A luxury brand and its products should be readily identifiable as superior to both existing and aspirational customers. That is not to say that that non-luxury brands and their products do not require legal protection; we are simply recognizing that the luxury premium adds a new class to the market—those aspirational customers—whose perceptions and desires are vital to the future of brands in the luxury sector. For that reason, and many others, it is particularly important for luxury brands to work with counsel to identify and protect all the important proprietary elements that are capable of being protected. That includes protection, where appropriate, by trademark (and trade dress) registration, design patent registration, and—something rather unique to the United States—copyright registration.
With few exceptions, it is generally better to err on the side of more rather than less when it comes to registrations. Styles and style names that will only be in the catalog for a season or two are usually not worth the trouble, but anything of medium to long-term consequence to the bottom line and brand value almost certainly is. In these posts, we will go into more detail about various forms of legal protection, but a key guideline is this: once each season, have a look at what engages the public with your brand and your products and how that engagement might lead you to adjust your legal protection program. There is probably no more important work that marketers and counsel can undertake together in order to make your protection program both thorough and cost-effective.

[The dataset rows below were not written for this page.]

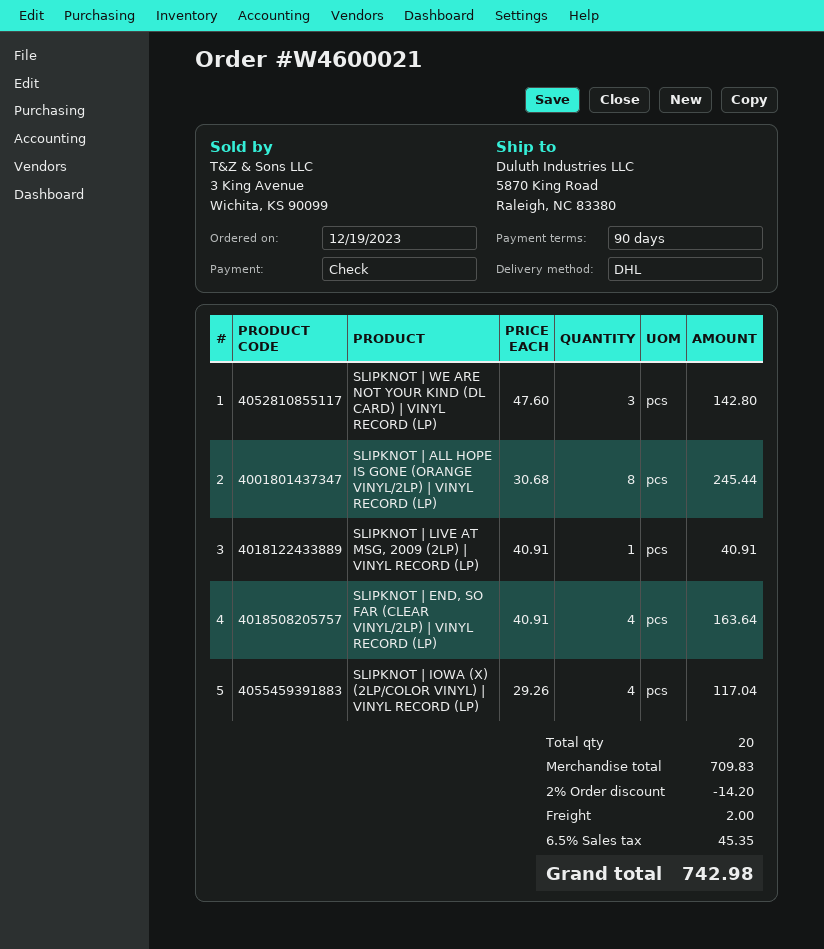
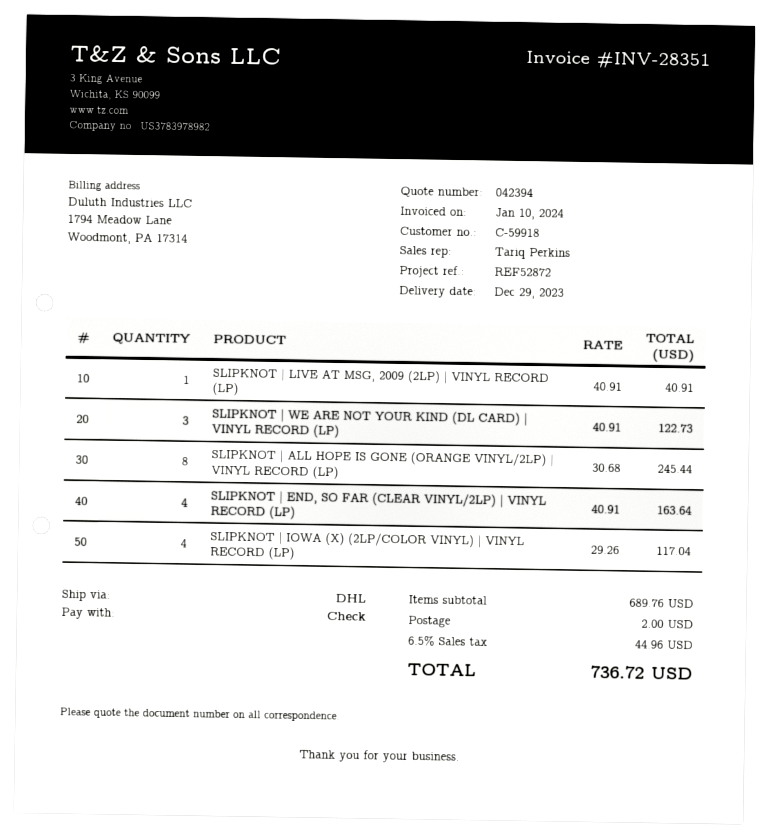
SLIPKNOT | WE ARE NOT YOUR KIND (DL CARD) | VINYL RECORD (LP): 3 x 47.60 = 142.80 -> 3 x 40.91 = 122.73
subtotal: 709.83 -> 689.76
discount: 2% = 14.20 -> none
tax: 6.5% = 45.35 -> 6.5% = 44.96
total: 742.98 -> 736.72

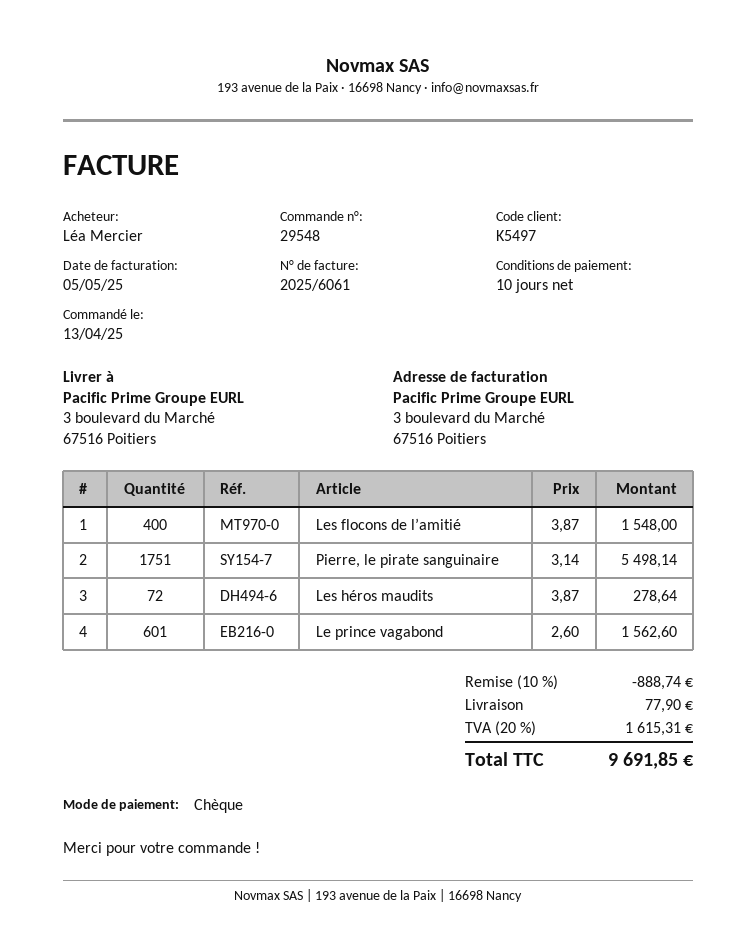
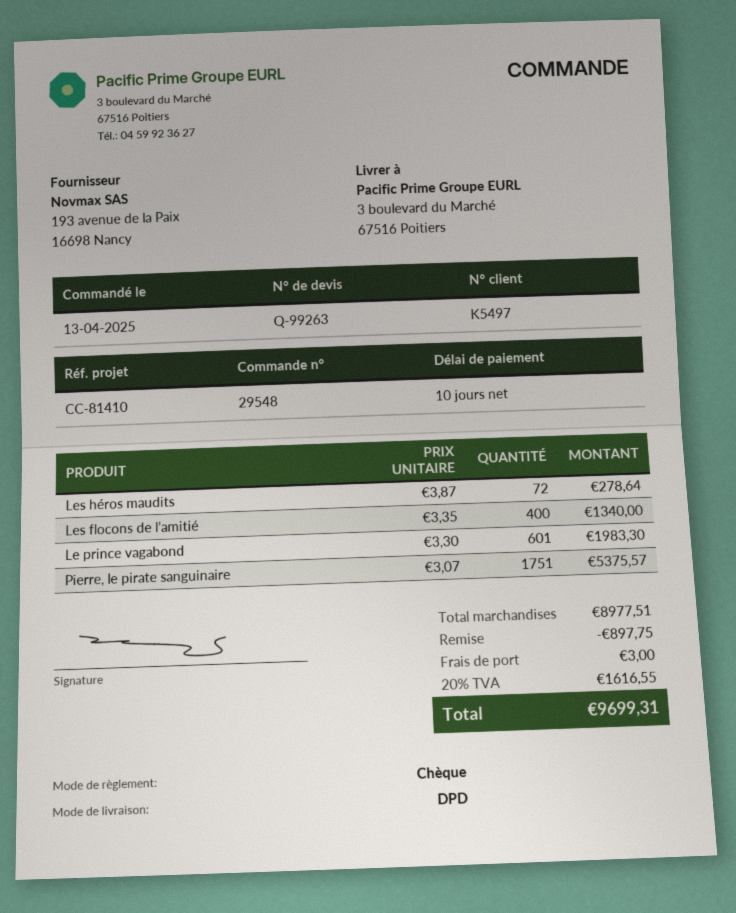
Les flocons de l’amitié: 400 x 3.87 = 1548.00 -> 400 x 3.35 = 1340.00
Pierre, le pirate sanguinaire: 1751 x 3.14 = 5498.14 -> 1751 x 3.07 = 5375.57
Le prince vagabond: 601 x 2.60 = 1562.60 -> 601 x 3.30 = 1983.30
discount: 888.74 -> 897.75
shipping: 77.90 -> 3.00
tax: 20% = 1615.31 -> 20% = 1616.55
total: 9691.85 -> 9699.31

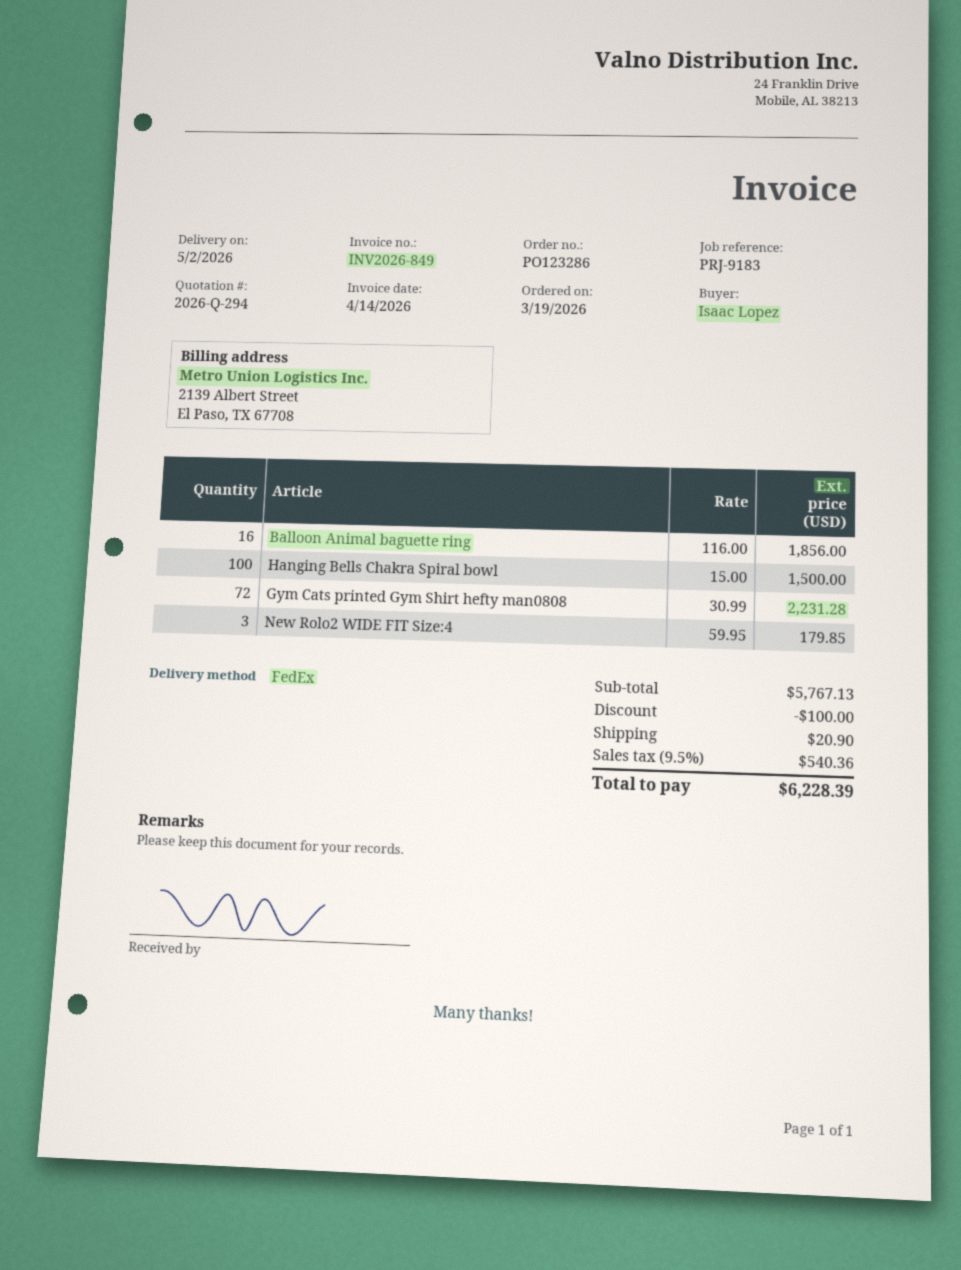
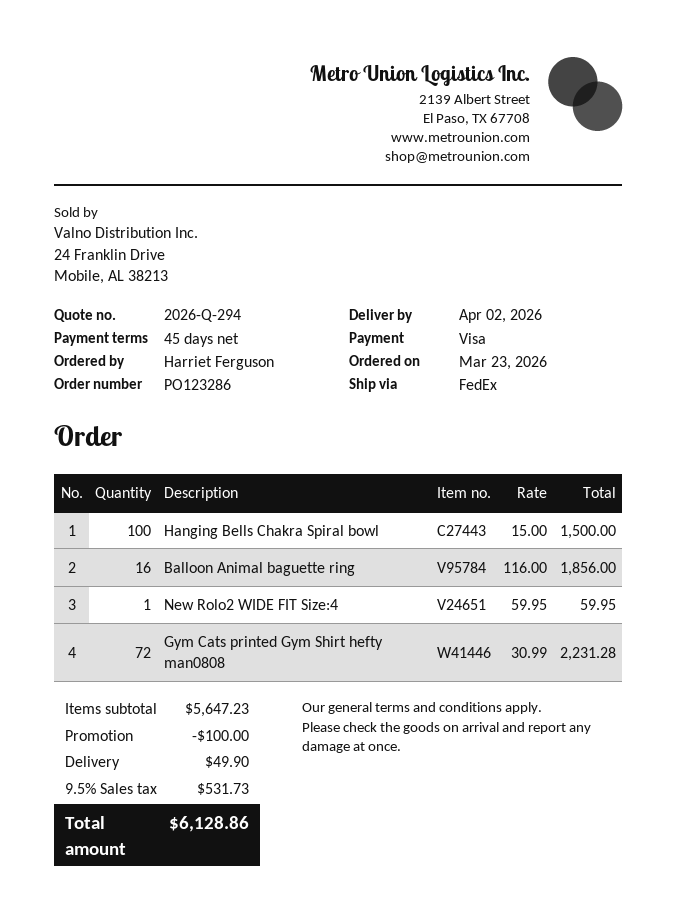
order date: 2026-03-19 -> 2026-03-23
delivery date: 2026-05-02 -> 2026-04-02
ordered by: Isaac Lopez -> Harriet Ferguson
New Rolo2 WIDE FIT Size:4: 3 x 59.95 = 179.85 -> 1 x 59.95 = 59.95
subtotal: 5767.13 -> 5647.23
shipping: 20.90 -> 49.90
tax: 9.5% = 540.36 -> 9.5% = 531.73
total: 6228.39 -> 6128.86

This year, the International Trademark Association held its annual meeting in Hong Kong, giving the world’s intellectual property lawyers the opportunity to congregate in an important commercial city where branding is all. Once a playground for bargain hunters for, consumer electronics and rapidly cut and stitched men’s suits, Hong Kong has become a destination for consumers of luxury goods. Indeed, I cannot remember seeing another city in which almost any international luxury brand I can think of had more than one boutique. What was particularly interesting this time is that, for various reasons, visitors from the mainland were uncommonly absent, with the result that, in every store in which I had a look, the sales floors were empty of patrons. That may be a temporary problem, but it raises a bigger question: as surely as luxury is about something greater than necessity, it is also about relative inaccessibility; it is an experience over and above the ordinary that is made all the more desirable by its very lack of ubiquity. When luxury is everywhere, can it start to look commonplace? The risk is that new entrants will have a chance to succeed (in no small part due to their newness and limited production) in poaching customers sated by what has become too familiar. That may be healthy for the marketplace but not for you if you have a valuable brand.
There are no perfect formulas, of course, but here is a general reflection that might well apply when protecting a luxury brand and its products: under law, more is better; when preserving the reputation of a luxury brand and its products in a business sense, less may sometimes indeed be more.